TASK ITEM: The records that follow are to be copied word for word. Pictures should be omitted.

*** DATA FOR PROCESSING Section Begins ***

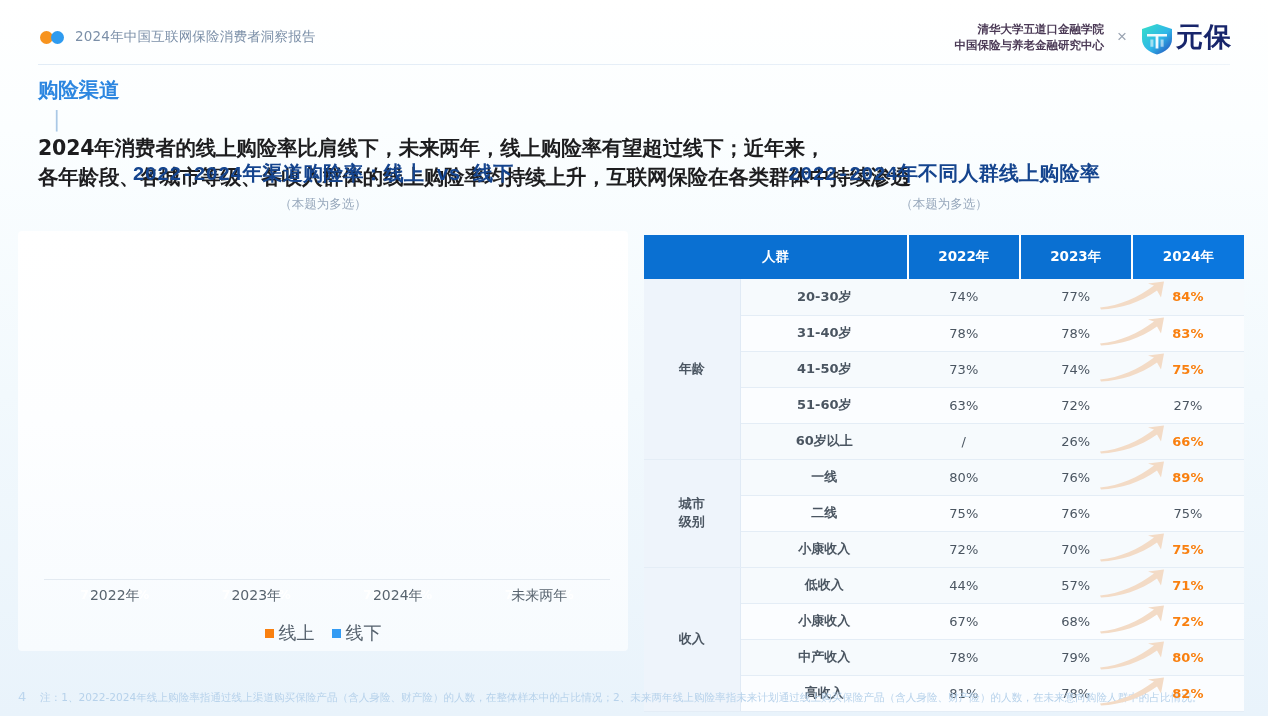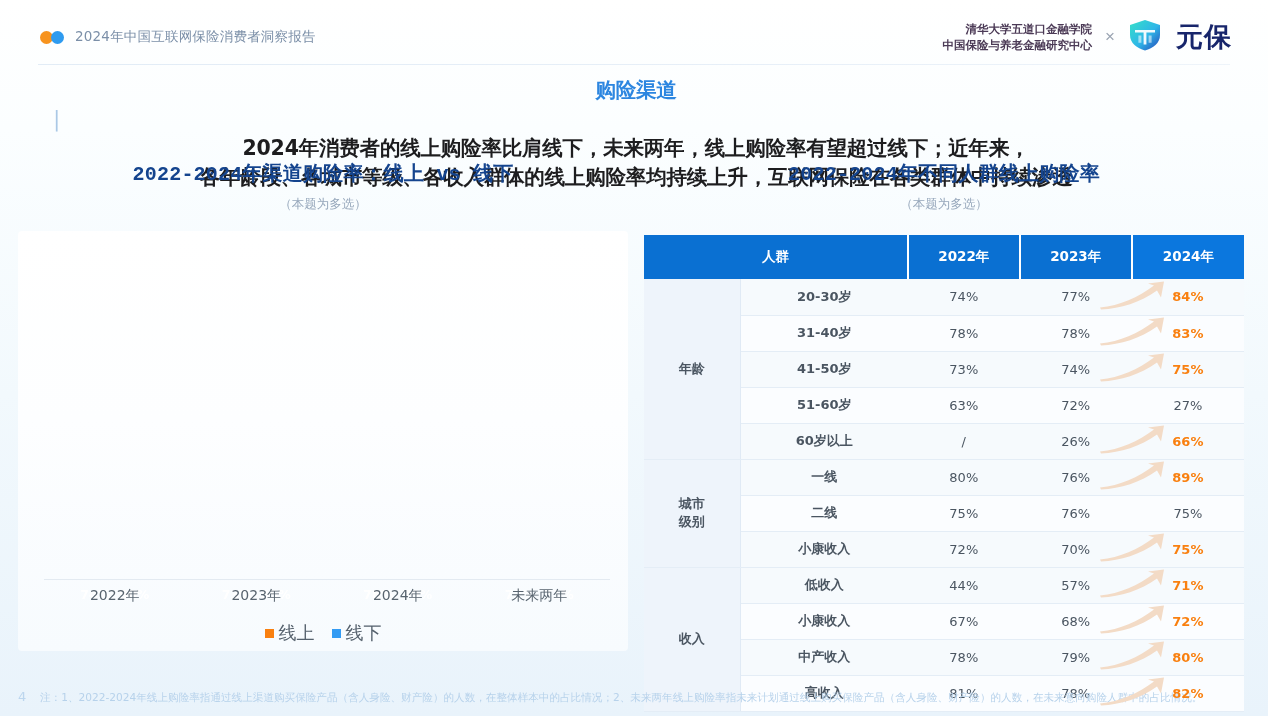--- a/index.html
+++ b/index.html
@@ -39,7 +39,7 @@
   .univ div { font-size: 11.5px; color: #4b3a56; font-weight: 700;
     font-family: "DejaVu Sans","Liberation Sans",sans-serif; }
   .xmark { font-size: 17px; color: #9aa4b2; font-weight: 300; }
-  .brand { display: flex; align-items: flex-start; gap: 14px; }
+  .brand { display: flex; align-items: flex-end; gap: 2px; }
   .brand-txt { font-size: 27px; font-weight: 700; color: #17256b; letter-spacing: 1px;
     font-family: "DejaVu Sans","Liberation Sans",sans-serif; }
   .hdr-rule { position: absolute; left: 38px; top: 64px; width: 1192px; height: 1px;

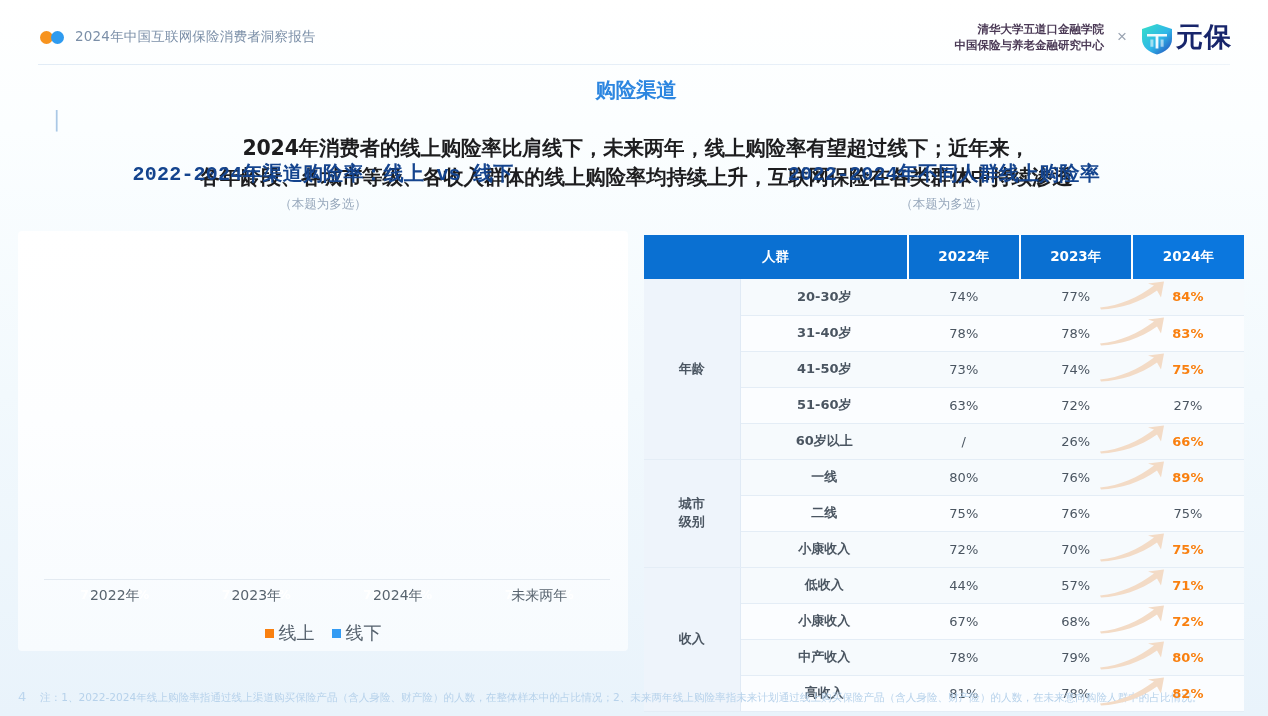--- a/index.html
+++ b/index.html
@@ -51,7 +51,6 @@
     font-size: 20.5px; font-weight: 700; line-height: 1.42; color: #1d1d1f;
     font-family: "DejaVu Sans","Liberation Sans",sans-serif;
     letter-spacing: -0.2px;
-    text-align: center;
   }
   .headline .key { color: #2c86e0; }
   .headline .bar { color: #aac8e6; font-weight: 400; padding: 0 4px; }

*** DATA FOR PROCESSING Section Ends ***

EXERCISE ANSWER:
--- a/index.html
+++ b/index.html
@@ -39,7 +39,7 @@
   .univ div { font-size: 11.5px; color: #4b3a56; font-weight: 700;
     font-family: "DejaVu Sans","Liberation Sans",sans-serif; }
   .xmark { font-size: 17px; color: #9aa4b2; font-weight: 300; }
-  .brand { display: flex; align-items: flex-start; gap: 14px; }
+  .brand { display: flex; align-items: flex-end; gap: 2px; }
   .brand-txt { font-size: 27px; font-weight: 700; color: #17256b; letter-spacing: 1px;
     font-family: "DejaVu Sans","Liberation Sans",sans-serif; }
   .hdr-rule { position: absolute; left: 38px; top: 64px; width: 1192px; height: 1px;

--- a/index.html
+++ b/index.html
@@ -51,7 +51,6 @@
     font-size: 20.5px; font-weight: 700; line-height: 1.42; color: #1d1d1f;
     font-family: "DejaVu Sans","Liberation Sans",sans-serif;
     letter-spacing: -0.2px;
-    text-align: center;
   }
   .headline .key { color: #2c86e0; }
   .headline .bar { color: #aac8e6; font-weight: 400; padding: 0 4px; }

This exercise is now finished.